Jay McArdle was born James Nivison McArdle on November 22, 1899 in New York City. His father was James McArdle, a thirty-four-year-old liquor dealer, who emigrated from Ireland in 1883. His mother was Lillian Nivison a twenty-four-year-old New Yorker of Irish ancestry. His parents had married in 1897 and their first child had died in infancy. They lived at 425 West 52nd Street in Manhattan.
On March 7, 1900, at the age of five months, his father died after falling from a moving trolley car.
In 1905 his widowed mother married William Smoot, a thirty-one-year-old laborer longshoreman. They moved to 154 Washington Street, behind Trinity Church graveyard in Lower Manhattan.

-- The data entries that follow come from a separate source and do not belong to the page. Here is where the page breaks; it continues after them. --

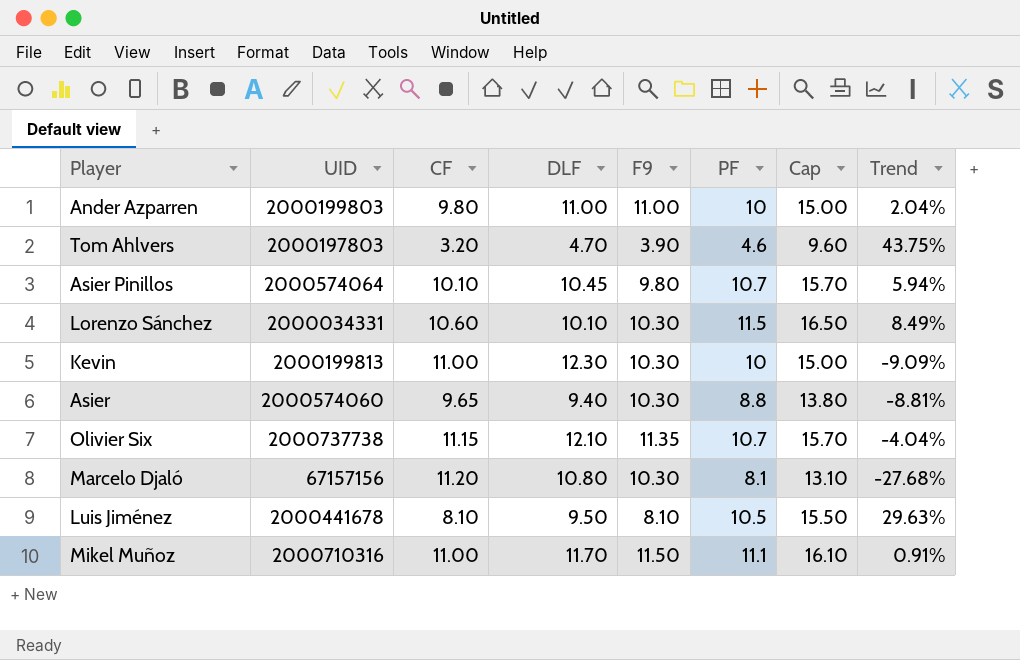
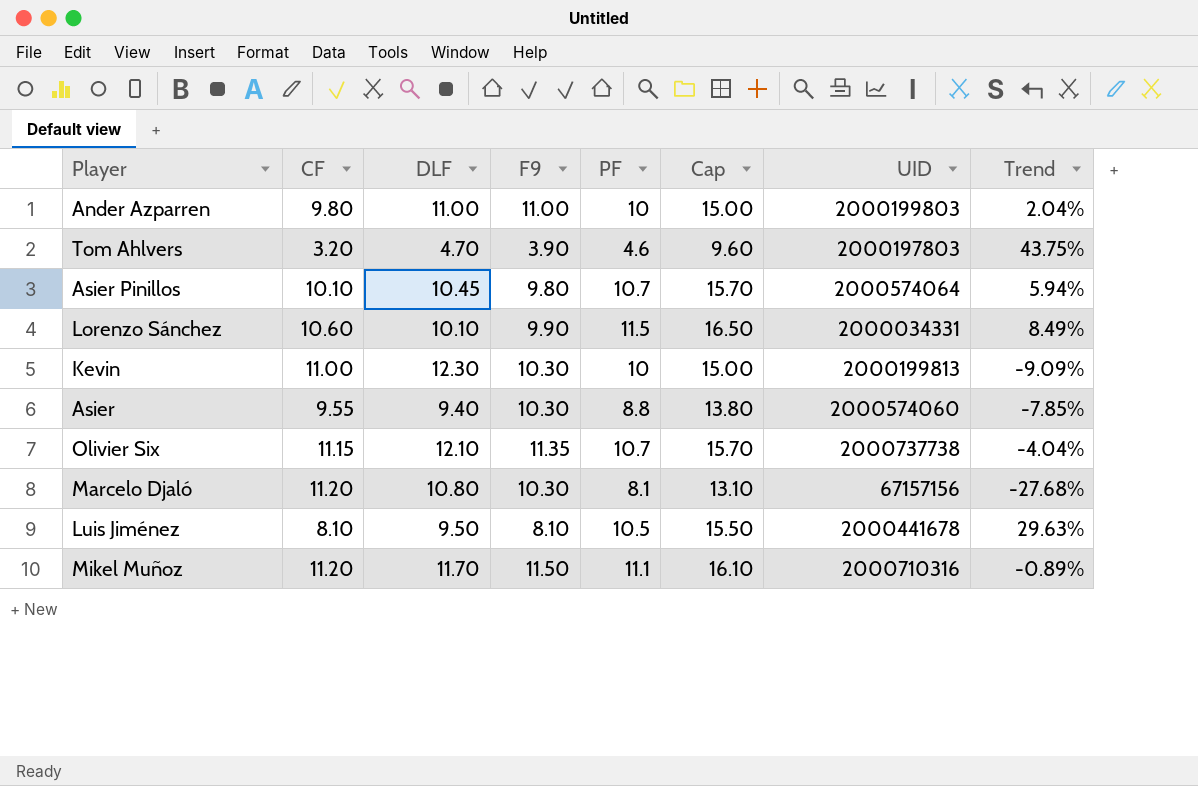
column UID | position: 2 -> 7
Lorenzo Sánchez | F9: 10.30 -> 9.90
Asier | CF: 9.65 -> 9.55
Asier | Trend: -8.81% -> -7.85%
Mikel Muñoz | CF: 11.00 -> 11.20
Mikel Muñoz | Trend: 0.91% -> -0.89%

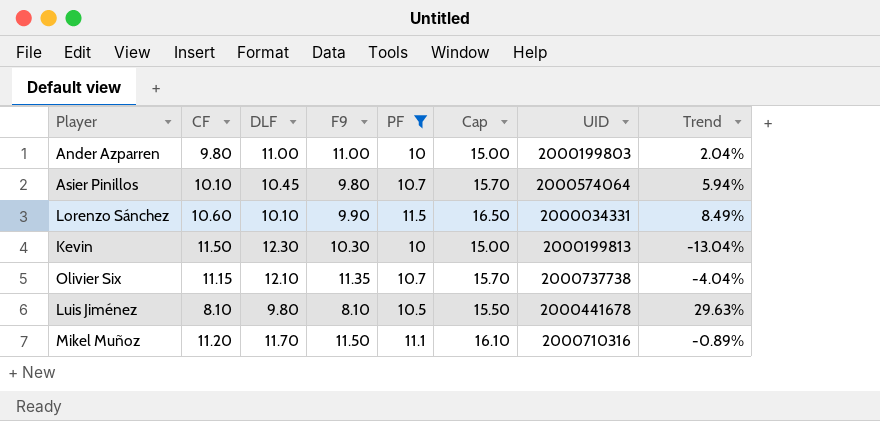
filter: none -> PF >= 10
Kevin | CF: 11.00 -> 11.50
Kevin | Trend: -9.09% -> -13.04%
Luis Jiménez | DLF: 9.50 -> 9.80

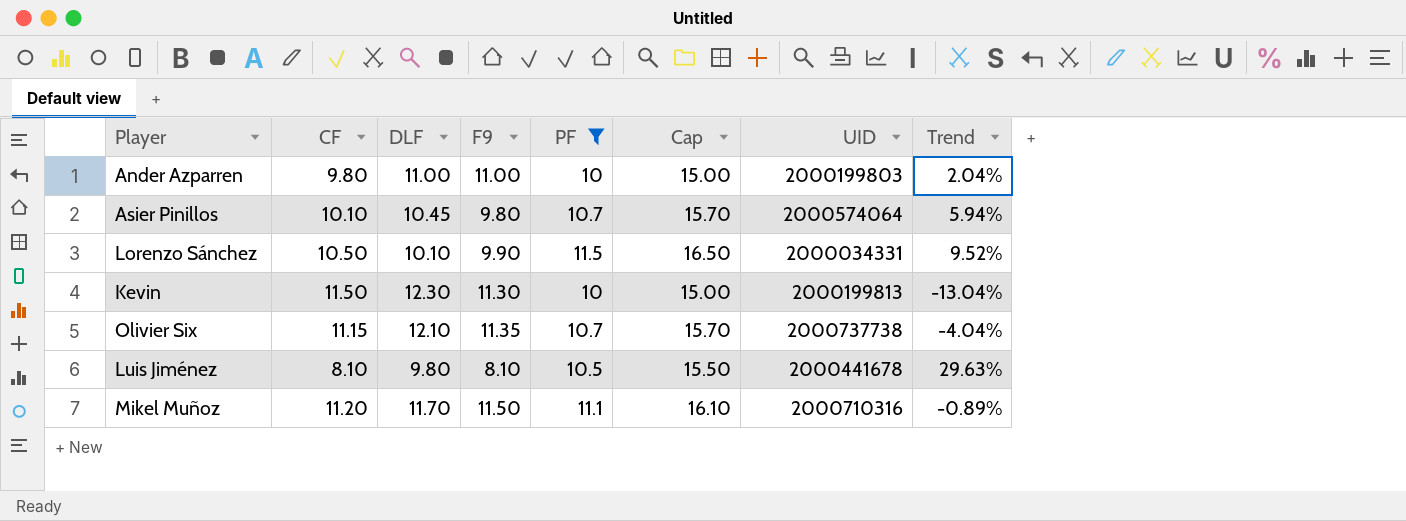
Lorenzo Sánchez | CF: 10.60 -> 10.50
Lorenzo Sánchez | Trend: 8.49% -> 9.52%
Kevin | F9: 10.30 -> 11.30

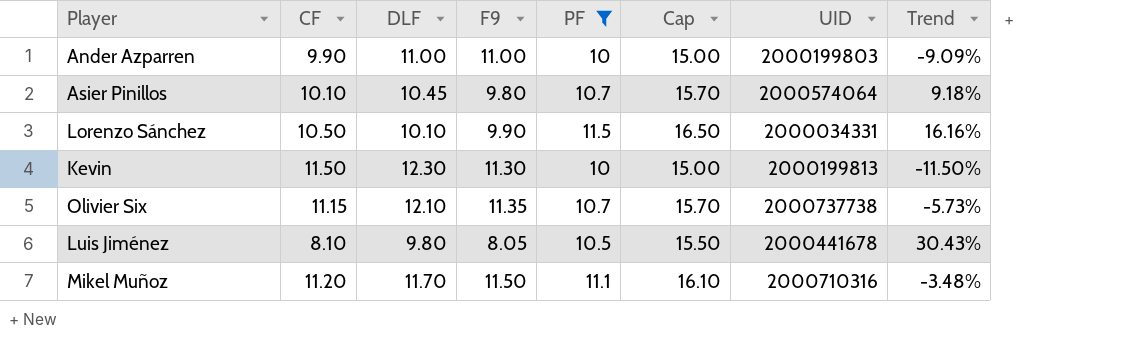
column Trend | formula: ([PF] - [CF]) / [CF] -> ([PF] - [F9]) / [F9]
Ander Azparren | CF: 9.80 -> 9.90
Luis Jiménez | F9: 8.10 -> 8.05

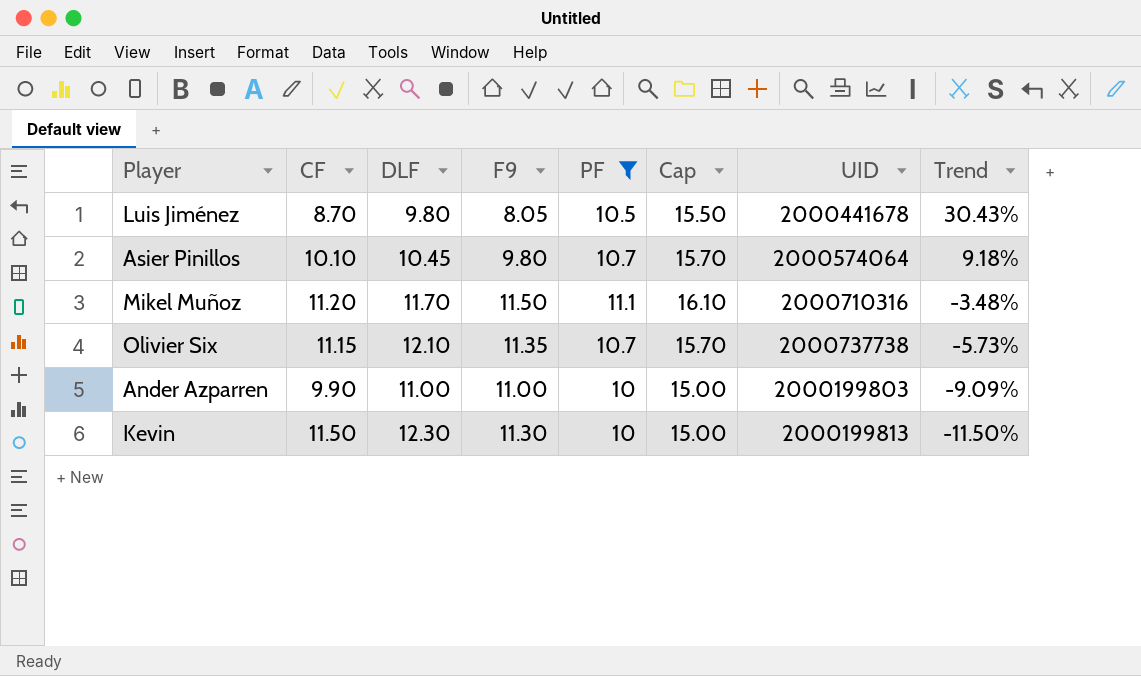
row order: none -> Trend descending
row Lorenzo Sánchez: 10.50 | 10.10 | 9.90 | 11.5 | 16.50 | 2000034331 | 16.16% -> none
Luis Jiménez | CF: 8.10 -> 8.70

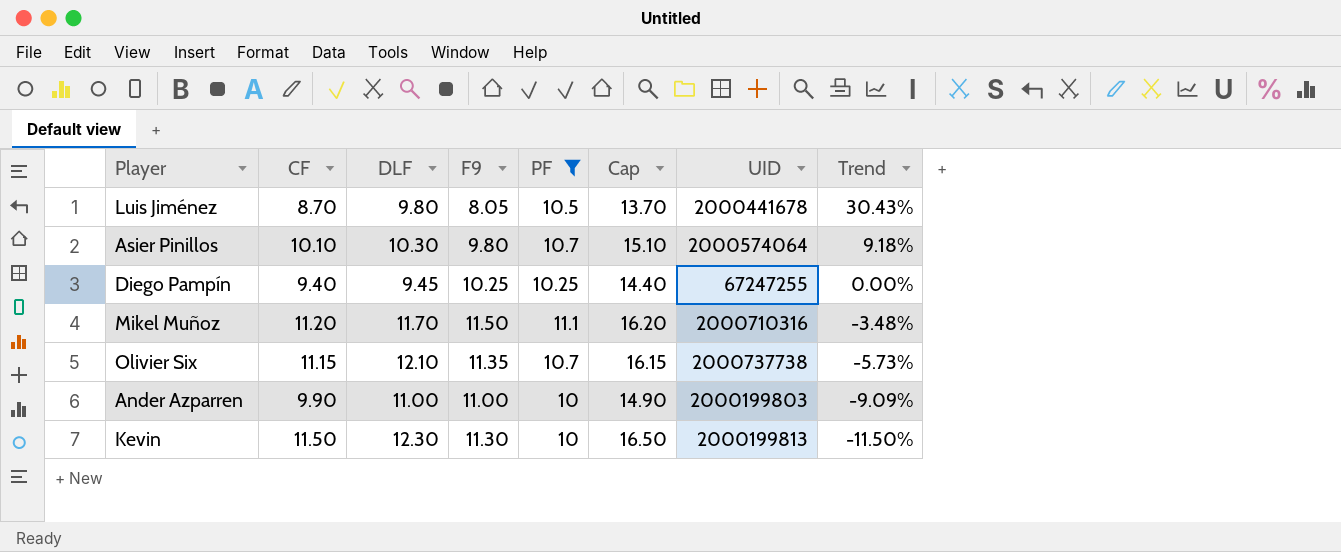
column Cap | formula: [PF] + 5 -> [CF] + 5
Asier Pinillos | DLF: 10.45 -> 10.30
row Diego Pampín: none -> 9.40 | 9.45 | 10.25 | 10.25 | 14.40 | 67247255 | 0.00%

William and Lillian Smoot had four children of their own, while James McArdle retained his birth name and was raised as a stepson without being legally adopted by his stepfather.
By 1916 the family lived at 52 Jane Street in Greenwich Village, while teenage "Jay" McArdle worked as a clerk at the same shipping terminal where his stepfather was employed.
In 1918 he reported for military service in The Great War. He was recorded to be of medium height, slender build, with blue eyes and dark brown hair. He served in France.
By 1920 he had returned from the war and was living with his parents, his three step sisters, and one step-brother at 159 Ninth Avenue, near West 20th Street. He worked as a clerk at a men's furnishing store.
From 1935 until 1947 he drew pen and ink interior illustrations for pulp magazines Spicy Detective, Private Detective, Fighting Western, and Western Romances.
During those same years his work regularly appeared in Liberty Magazine. He painted a few covers for Liberty, but he mostly painted and drew black and white story illustrations.
On January 14, 1942 his mother Lillian Smoot died. Later that same year he married Gladys "Gali" Maye Browne, who was born in Wales, England, on March 12, 1903. They moved to 1356 Madison Avenue, near East 96th Street, where they raised two children, Robert and John.
He was a staff artist at Fairchild Publications. He also worked for DC Comics, contributing to Popular Comics (1936), Dale Evans Comics (1946), House of Mystery (1951), Star Spangled War Stories (1952), and Blackhawk (1957).
From 1940 to 1952 he created the syndicated newspaper comic strip Doctor Bobbs, and then from 1952 until 1959 he created the comic strip, Davy Crockett for Columbia Features Inc.
Jay McArdle died suddenly in his Manhattan apartment of a heart attack at the age of sixty on February 7, 1960.